Sarnia native and former NHL star Tony McKegney supports the idea of naming the arena on Brock Street which was built in 1949.
"I got an autograph from Pat when I was five-years old at that arena," says McKegney from his home in Buffalo, NY.
"Pat was our milkman when I as young as my dad told me that story. The thought back then was if someone could go from being a milk-man to a hall of fame calibre hockey player, then we could do it too. Pat also came back to the area and helped a lot of younger players with his hockey camps."
When this petition came up a year ago, there were questions whether the family would approve of the renaming. Since that time, they have said it would be special way to memorialize Stapleton.
“It's a pretty big honour if it goes through and the rink is named under Dad,” says Mike.
“For what he's done for the city of Sarnia and in his career and it's a great honor for us as a family. Hopefully it goes to council and comes out on a good side”.
Nearly a year after starting the petition, Keelan will get 10 minutes via Zoom to make his pitch to Sarnia City Council Monday night.
“We're going to debate the concept and make a decision,” says Councillor Mike Stark, who will be voting in favour of Keelan’s idea.

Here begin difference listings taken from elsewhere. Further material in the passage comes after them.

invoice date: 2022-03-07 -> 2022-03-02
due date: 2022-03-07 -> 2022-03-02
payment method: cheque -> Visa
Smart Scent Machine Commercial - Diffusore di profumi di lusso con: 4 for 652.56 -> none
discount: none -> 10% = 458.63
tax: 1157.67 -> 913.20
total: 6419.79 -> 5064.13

“I see no reason why we shouldn't be moving forward with supporting Mr. Keelan’s suggestions. I think they're very appropriate, and recognizes the immense contributions that Pat has, has given to the city of Sarnia. I think it goes well beyond his hockey career as he's been a significant contributor to multiple fundraising opportunities, and I think it, it recognizes the uniqueness of his playing career.”
Naming buildings after well known people in a community is not unique. Sarnia’s Fire Station is named after Cliff Hanson, and Mike Weir has a park named after him in Bright’s Grove.

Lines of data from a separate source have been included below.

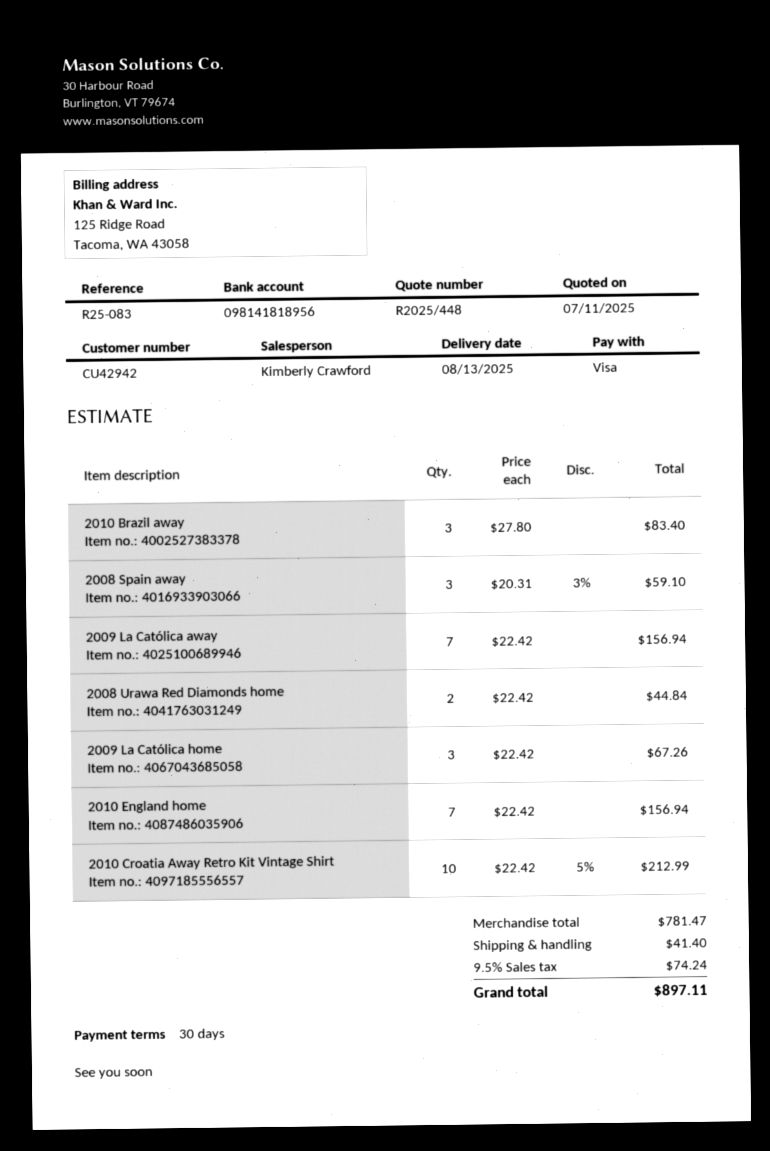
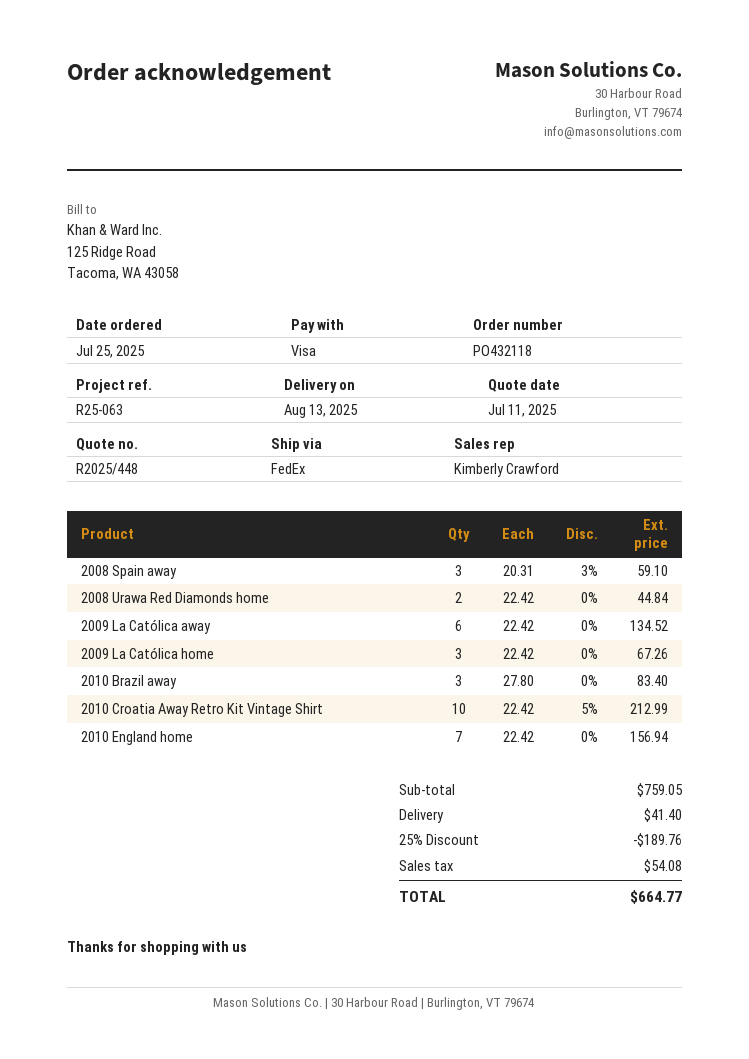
reference: R25-083 -> R25-063
2009 La Católica away: 7 x 22.42 = 156.94 -> 6 x 22.42 = 134.52
subtotal: 781.47 -> 759.05
discount: none -> 25% = 189.76
tax: 74.24 -> 54.08
total: 897.11 -> 664.77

Just south of Sarnia in Dresden, Ont., the community named the arena after former NHL’er Ken Houston who passed away from in 2018.

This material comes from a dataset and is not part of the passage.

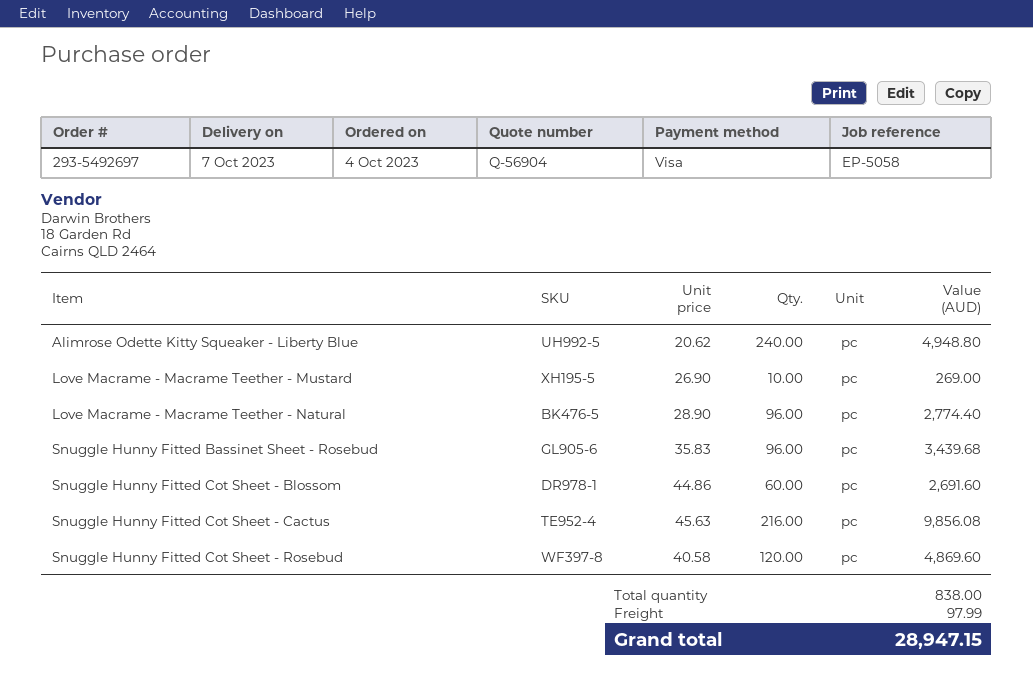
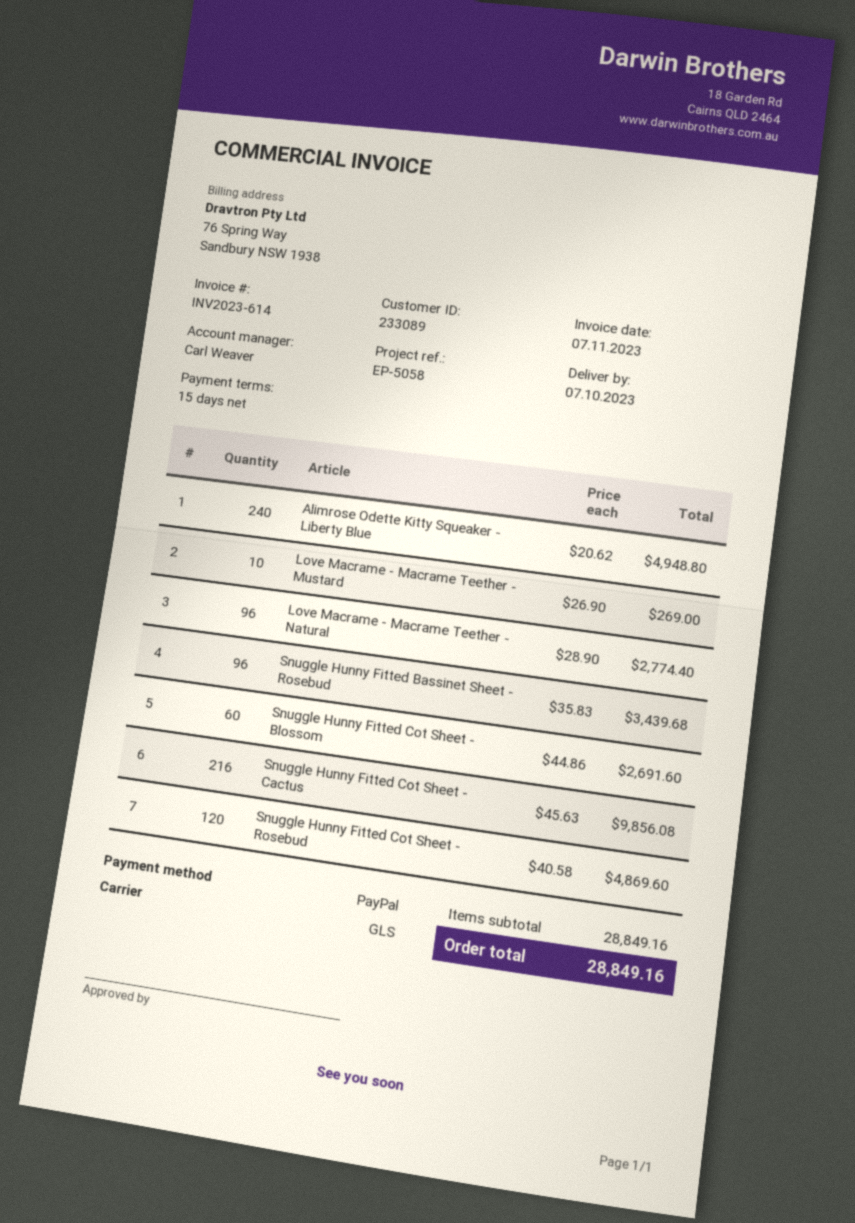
payment method: Visa -> PayPal
shipping: 97.99 -> none
total: 28947.15 -> 28849.16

“Some suggest that we should name it the Memorial Arena and then have dedicated area within the arena,” says Stark.
“I think it's more than that, I think it should be the Pat ‘Whitey’ Stapleton Memorial Arena. Then all of the other players who have contributed should be recognized inside the facility, but ‘Whitey’ deserves a special honour and one I’m proud to support.”
Stapleton played two seasons for the Jr. B Sarnia Legionnaires from 1956-1958. Keelan agrees history needs to be honoured and would like to see statues or murals of the Sarnia hockey stars inside the rink.
“When you come here to play hockey against us, you are coming into our house,” says Keelan.
“You should know who came from this place, who played here and who we developed into hockey players. When you are here, you are in our house now. I’d like to see that gets reflected in the experience they have at Sarnia Arena in the future.”
McKegney agrees that the arena where so many future NHLers grew up playing should have Stapleton's name on the facade. It will help people learn about the local hockey history.
"When kids come to Sarnia to play against them, perhaps their father and grandfather will tell them the story of Pat Stapleton. They along with the local kids can look up his stats. I remember Phil Esposito told me that Pat and Bill White were the best defence pairing in the Summit Series."
Mike remembers hearing the stories about his dad’s time playing in that rink.
“When they did play in the old arena, it was packed,” says Mike.
“They had opened up the Zamboni end to get the Zamboni and people would come in through the back to get in when they were playing. I mean, it would be really a special thing for us. To have an arena named after your dad, I don't know what more honor you could have, especially when he grew up playing in the same building.”
While no one can hear the words ‘Hockey Heaven’ on the phone again, Mike hopes that if the arena is named after his father, he can greet all those who enter the rink at the gates in spirit.